The big brown eyes narrowed. “You know, Mike — Mr. Wall Street Hotshot’s reputation is pretty darn stellar. Colby is generally thought, around town, to be a good guy. Attends, and even occasionally throws, charity events. That AIDS benefit on Broadway last month? That was him.”
I sighed. Shook my head. “Truth, kitten? Something about that accident stinks. It had a staged look, a phony feel.”
She turned her head and looked at me sideways. “You mean faked?”
“I don’t know what I mean, frankly. He got hit all right, and his two Wall Street cronies hauled him off to the hospital. Maybe staged in the sense that it was no hit-and-run accident, but a murder attempt. I told you Casey Shannon mentioned two suspicious deaths Colby was at least on the fringes of.”

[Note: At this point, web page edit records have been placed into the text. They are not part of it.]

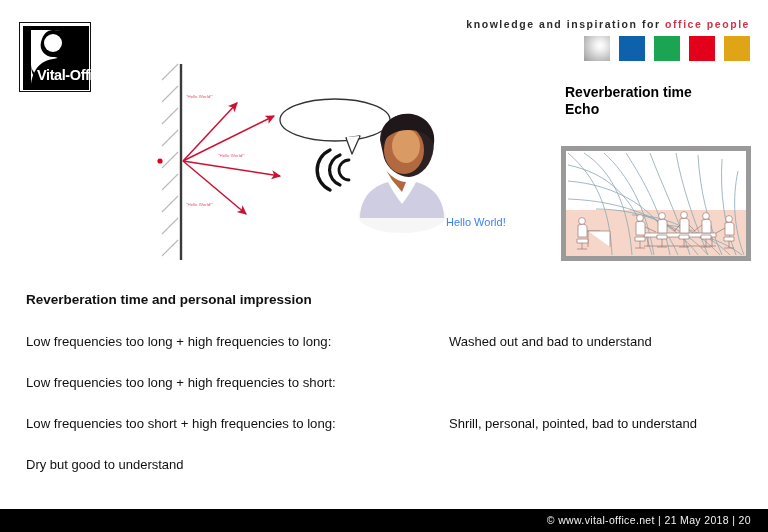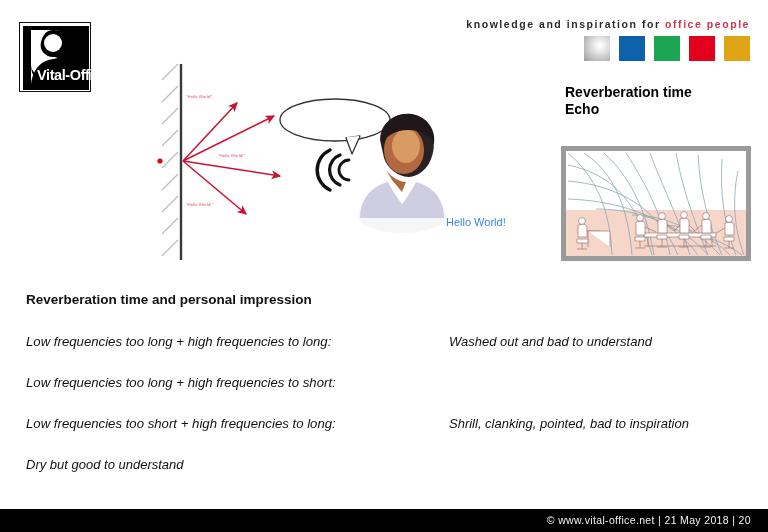--- a/index.html
+++ b/index.html
@@ -161,7 +161,6 @@
     display: flex;
     height: 41px;
     align-items: flex-start;
-    font-style: italic;
   }
   .row .cond {
     width: 423px;

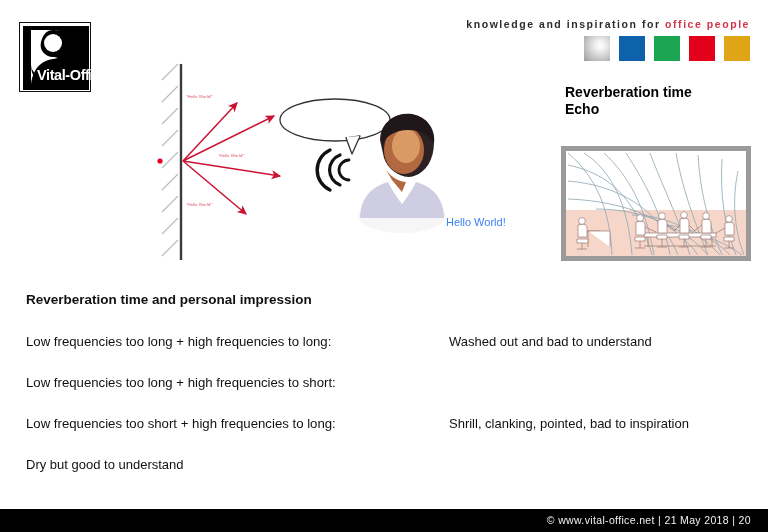--- a/index.html
+++ b/index.html
@@ -380,7 +380,7 @@
     </div>
     <div class="row">
       <div class="cond">Low frequencies too short + high frequencies to long:</div>
-      <div class="res">Shrill, clanking, pointed, bad to inspiration</div>
+      <div class="res">Shrill, personal, pointed, bad to understand</div>
     </div>
     <div class="row">
       <div class="res">Dry but good to understand</div>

“And you think Shannon may’ve been investigating him, related to one or more of those deaths? Fine. So talk to Shannon.”
I shook my head. “If he’s working under deep cover for somebody over Pat’s head, Casey won’t give me a glimmer. Or if it’s personal, he’ll keep that close to his vest. No, I think the one to talk to is Vincent Colby.”
That widened her eyes. “If he’s up to having visitors.”
“If he isn’t,” I said, getting to my feet, “I’ll talk to his doctors. If he’s suffered some injuries, then maybe I’m all wet about that thing being staged. And he may need help at that.”
I was in my hat and coat at the door when she called out to me, still at her desk.
“Thanks for dropping by,” she said.
I had been to Bellevue Hospital many times, but never — as some might imagine — so I could be admitted to the mental ward. Still, you could go mad in certain quarters of the place. You could get spit on by prisoners in cuffs and orange jammies as you passed by, and you could pause to watch a dope addict slug a doc and make a break for it while nurses and guards hustled after him to save their jobs. You could glance through doors into featureless rooms where the homeless had finally found a place to die, or others where addicts were shrieking and writhing. Down the hall, an undocumented Haitian might be dying of AIDS, looking like something out of a zombie flick. Yes, you could drive yourself stark staring nuts without trying at all in the lower reaches of the city’s flagship hospital.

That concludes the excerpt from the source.